Task objective. Could you repeat all of the entries word for word, minus any pictures?

Collected data entries
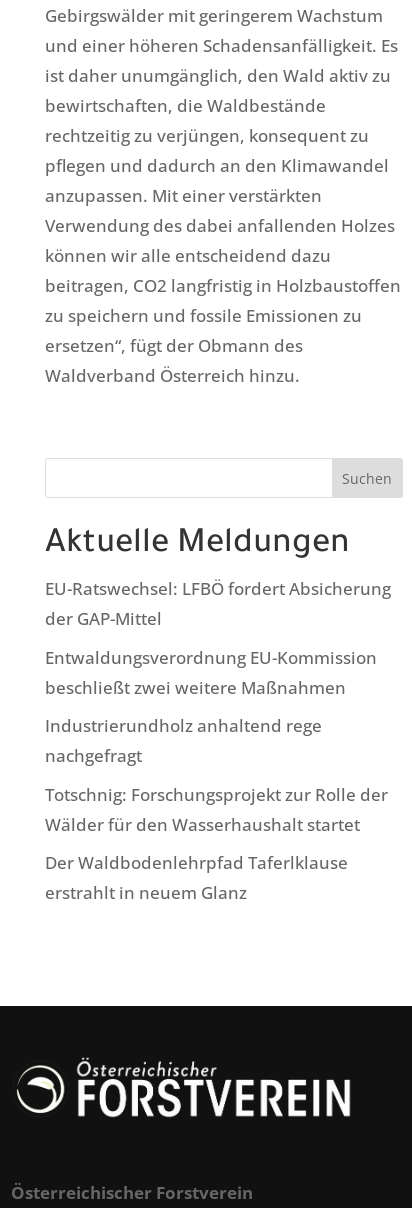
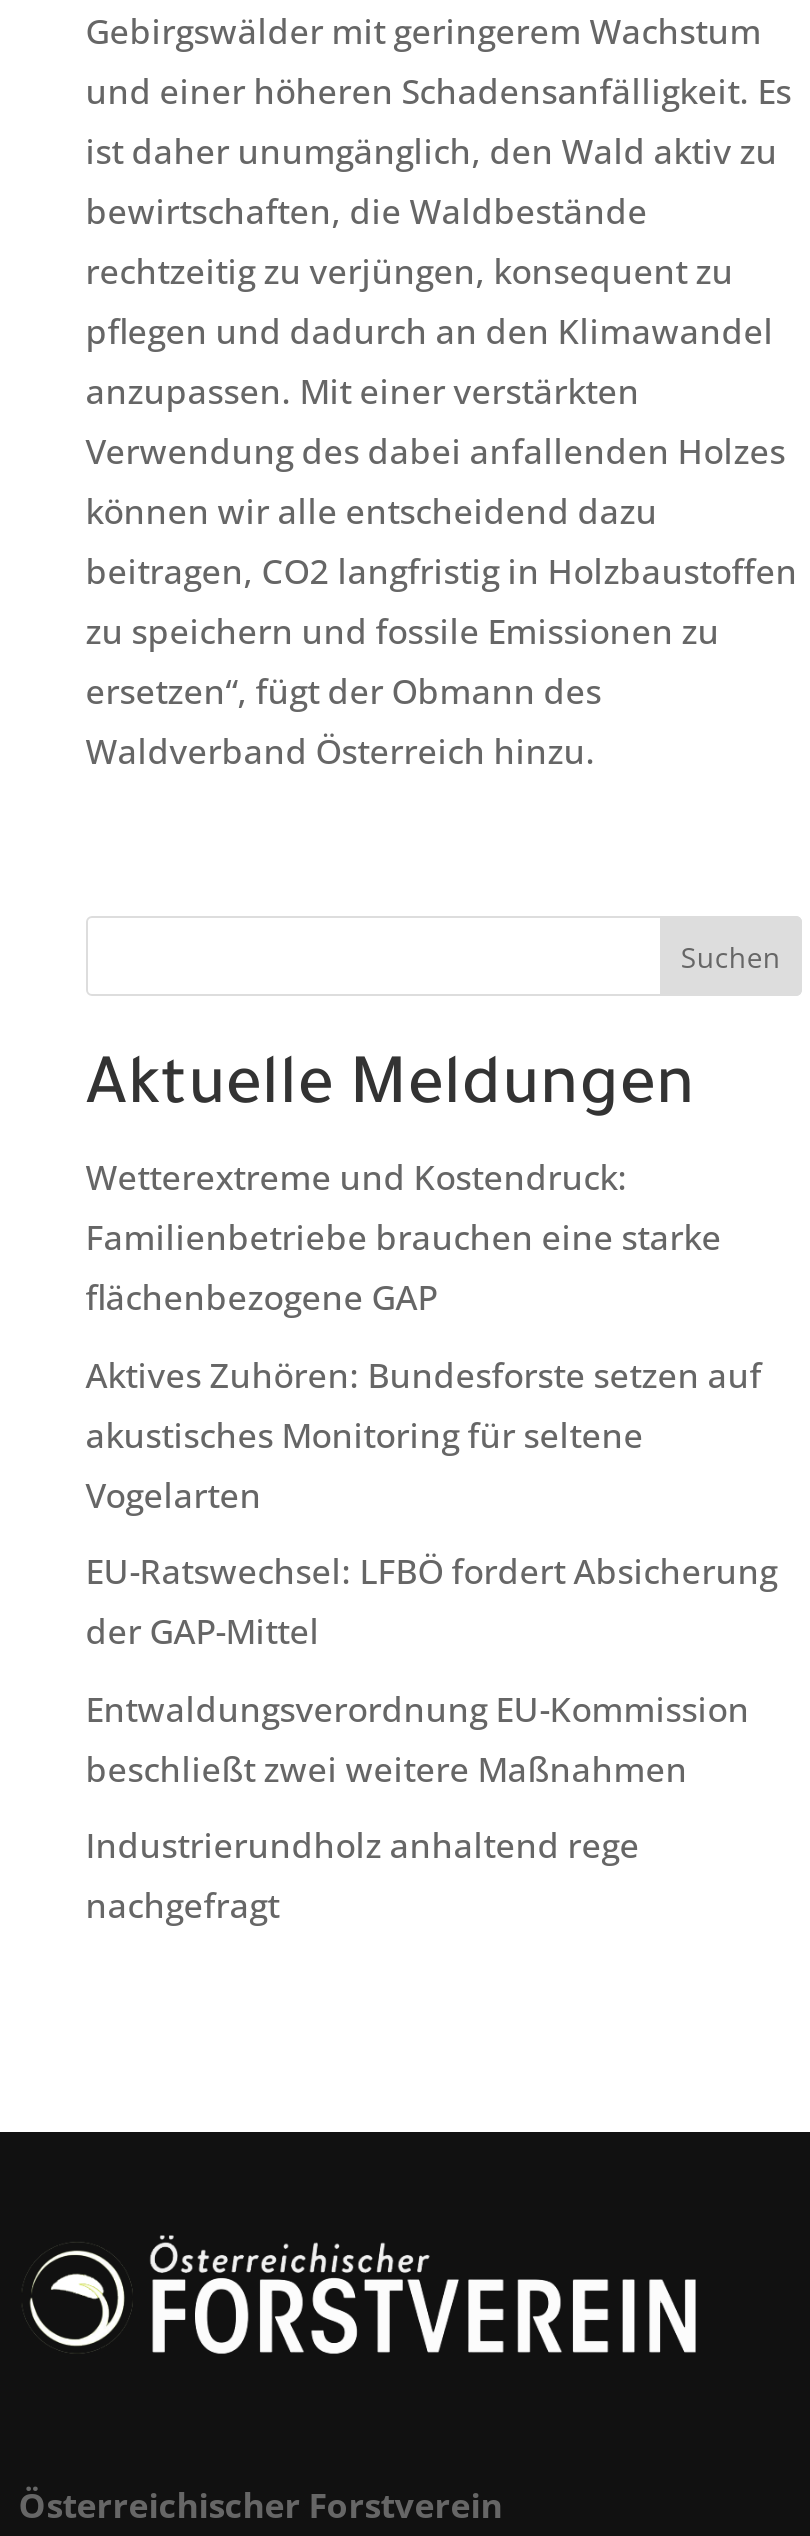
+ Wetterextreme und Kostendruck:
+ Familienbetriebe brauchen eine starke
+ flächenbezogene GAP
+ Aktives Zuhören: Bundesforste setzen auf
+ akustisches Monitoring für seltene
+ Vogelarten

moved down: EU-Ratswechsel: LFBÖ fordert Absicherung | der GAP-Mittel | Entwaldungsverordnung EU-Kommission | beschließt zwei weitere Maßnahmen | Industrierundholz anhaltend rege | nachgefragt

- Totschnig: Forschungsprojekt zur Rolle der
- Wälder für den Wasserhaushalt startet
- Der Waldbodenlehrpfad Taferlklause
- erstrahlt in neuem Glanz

Exercise output.
+ Wetterextreme und Kostendruck:
+ Familienbetriebe brauchen eine starke
+ flächenbezogene GAP
+ Aktives Zuhören: Bundesforste setzen auf
+ akustisches Monitoring für seltene
+ Vogelarten

moved down: EU-Ratswechsel: LFBÖ fordert Absicherung | der GAP-Mittel | Entwaldungsverordnung EU-Kommission | beschließt zwei weitere Maßnahmen | Industrierundholz anhaltend rege | nachgefragt

- Totschnig: Forschungsprojekt zur Rolle der
- Wälder für den Wasserhaushalt startet
- Der Waldbodenlehrpfad Taferlklause
- erstrahlt in neuem Glanz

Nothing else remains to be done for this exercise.